Addressing the participants of the Congress on “The Future of Christianity in the West,” Cardinal Tauran began his reflection by singling out books recently published by diverse European intellectuals who point out deficiencies in the Church and Christianity that, from an historical point of view, seem to make the total de-Christianization of the West inevitable.
Nevertheless, “the Church has been buried many times,” the cardinal said, recalling the example of Frederick Nietzsche, who declared “the end of religion,” and the totalitarian regimes of the last century that said the same.”
He also noted that many sociologists and scholars take pleasure in describing the Christianity of tomorrow as elderly, divided and undermined by the loss of its identity, succumbing to the attacks of new religions or of new forms of unbelief and atheism.
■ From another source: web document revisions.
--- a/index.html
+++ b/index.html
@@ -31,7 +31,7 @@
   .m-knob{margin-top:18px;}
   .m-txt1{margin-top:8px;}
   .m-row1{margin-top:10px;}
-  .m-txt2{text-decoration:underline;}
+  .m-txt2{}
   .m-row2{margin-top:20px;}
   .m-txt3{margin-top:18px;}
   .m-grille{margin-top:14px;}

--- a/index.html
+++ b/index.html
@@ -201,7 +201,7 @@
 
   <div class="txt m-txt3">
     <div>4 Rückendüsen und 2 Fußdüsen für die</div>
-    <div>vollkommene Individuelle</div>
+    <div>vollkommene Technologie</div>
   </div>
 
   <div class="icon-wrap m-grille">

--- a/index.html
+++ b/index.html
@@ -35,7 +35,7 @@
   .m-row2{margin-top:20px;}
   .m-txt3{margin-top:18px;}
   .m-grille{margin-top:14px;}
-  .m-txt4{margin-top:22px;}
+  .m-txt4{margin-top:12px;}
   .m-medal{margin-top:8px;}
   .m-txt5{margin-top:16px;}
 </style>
Cardinal Tauran acknowledged the reality of troubling signs in the West: “very few young people in the West have regular contact with the Church, a large number of children grow up without having ever read the Bible, without knowing the Christian rites, without knowing that one can pray to God…”
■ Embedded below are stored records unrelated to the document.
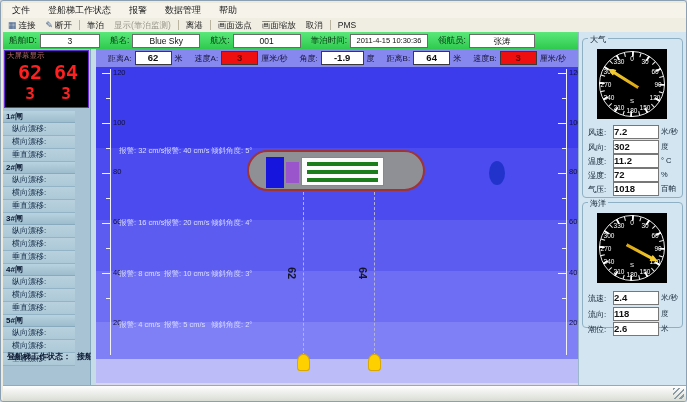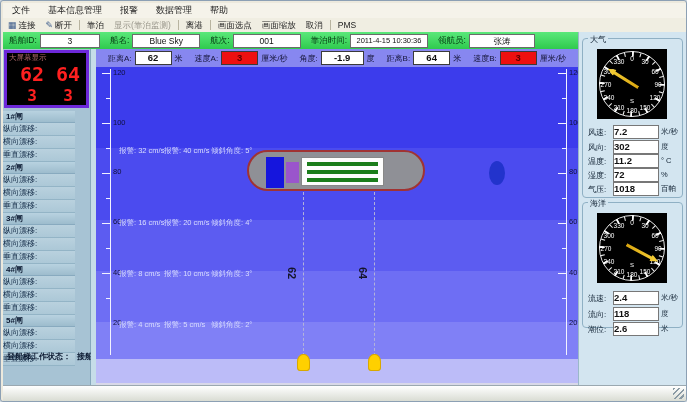--- a/index.html
+++ b/index.html
@@ -130,7 +130,7 @@
 
   <div id="menubar">
     <div class="menu-item">文件</div>
-    <div class="menu-item">基本信息管理</div>
+    <div class="menu-item">登船梯工作状态</div>
     <div class="menu-item">报警</div>
     <div class="menu-item">数据管理</div>
     <div class="menu-item">帮助</div>

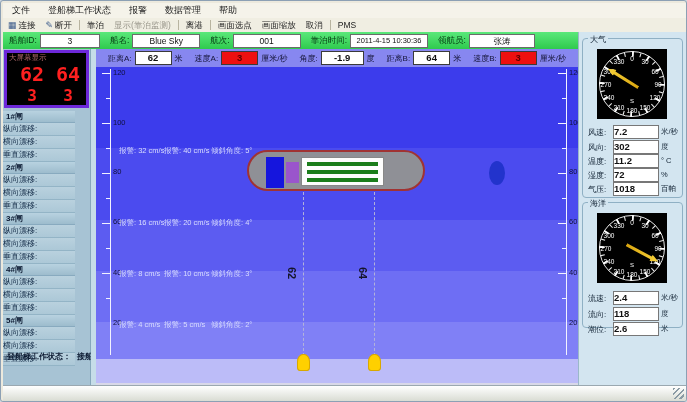--- a/index.html
+++ b/index.html
@@ -28,7 +28,7 @@
            box-sizing:border-box;border-right:1px solid #86a8bc;}
   #splitter{position:absolute;left:90px;top:48px;width:5px;height:336px;background:#c6dde8;}
   #bigdisplay{position:absolute;left:1px;top:1px;width:85px;height:58px;background:#000;
-              border:3px solid #6d28d9;box-sizing:border-box;}
+              border:1px solid #6d28d9;box-sizing:border-box;}
   #bd-title{position:absolute;left:2px;top:0;font-size:7.5px;color:#b06a6a;white-space:nowrap;}
   .bd-num{position:absolute;font-family:"DejaVu Sans Mono",monospace;font-weight:bold;color:#ff2020;}
   .bd-big{font-size:20px;top:9px;}

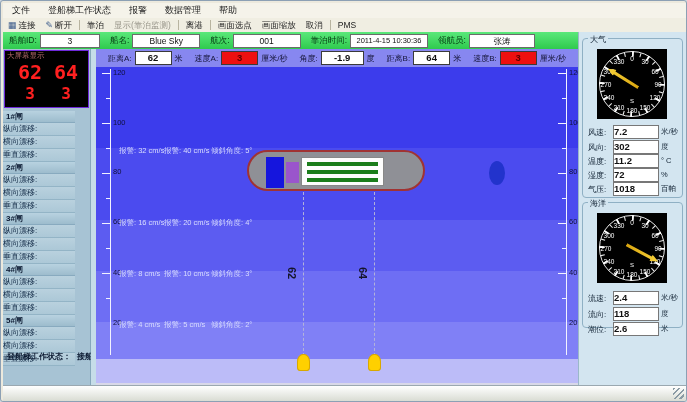--- a/index.html
+++ b/index.html
@@ -38,7 +38,7 @@
   #groups{position:absolute;left:0;top:62px;width:72px;}
   .g-title{height:11px;line-height:11px;font-size:8px;font-weight:bold;color:#0a1830;
            padding-left:3px;background:linear-gradient(#b8d2e0,#9dbccd);border-bottom:1px solid #88aabf;}
-  .g-row{height:12px;line-height:12px;font-size:8px;color:#122a46;
+  .g-row{height:12px;line-height:12px;font-size:8px;color:#122a46;padding-left:9px;
          background:linear-gradient(#b9d1de,#acc8d7);border-bottom:1px solid #93b4c6;}
   #gangway{position:absolute;left:0;top:302px;width:88px;font-size:8px;font-weight:bold;
            color:#0a1830;padding-left:4px;line-height:12px;white-space:nowrap;}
However, he added, religion is “far from disappearing.” “And Christians have not renounced their task,” because “this apparently dying Christianity displays a surprising vitality and holds many surprises,” he said.
Cardinal Tauran mentioned the Church’s capacity to renew herself, pointing to “that October afternoon in 1978 on which the Archbishop of Krakow, in the heart of Marxists central Europe, was called to the Chair of Peter.”
Just ten years before in Rome, the famous American author Harvey Cox, presented the French edition of his book, “The Secular City,” in which he proclaimed “the liberation of modern man from all the religious archaisms.” However, years later, Cox himself “would acknowledge that a world without concern for the spiritual is not real,” Cardinal Tauran stated.
“Christianity always has much to say. Our point of view always sparks interest even when it is not taken as a point of reference,” he continued.
The dramatic changes in the world today are forcing “believers and non-believers, optimists and pessimists to ask essential questions about what the future holds.”
“The precariousness of the world, the violence of our societies and Islam, today the second largest religion in the world,” have led “many Catholics to make efforts to recover their identity,” the French cardinal stressed.
An increased concern for prayer, theological formation, greater catechesis and a more refined understanding of the Church are all elements that point to a rediscovery of the interior life, he went on. “How should we look at our future,” he asked. “With serenity, because it is our future. True, we are a minority, but we are a functioning minority and Christian values sustain many of the secular ‘convictions’: from the dignity of the human person, to freedom, solidarity and respect for the environment. All these are values that have their roots in a Christian foundation,” the cardinal said.
In addition, he continued, “Christianity is also creative: new communities, schools of faith, and initiatives of every kind to serve one’s neighbor. And we should not forget that the Catholic Church is the only institution capable of bringing together so many young people.”
“What should we do? Become more and more a Church that prays, celebrates and serves,” Cardinal Tauran said. In a multi-religious world, it would be a paradox if we Christians, “who have as ancestors in the faith Augustine, Benedict, Dominic, Teresa of Avila, Frances de Sales, were incapable of entering into a dialogue of love with a personal God.”
“Christianity has a good future in the West and beyond,” he said, “because, as in the past, it will know how to ‘overcome the barbarians,’ to find the path of renewal in faith and tradition, as it always has.”
“We should not be frightened by modernity! We belong to this world, as Christians, and we want to be recognized as such,” the cardinal stressed.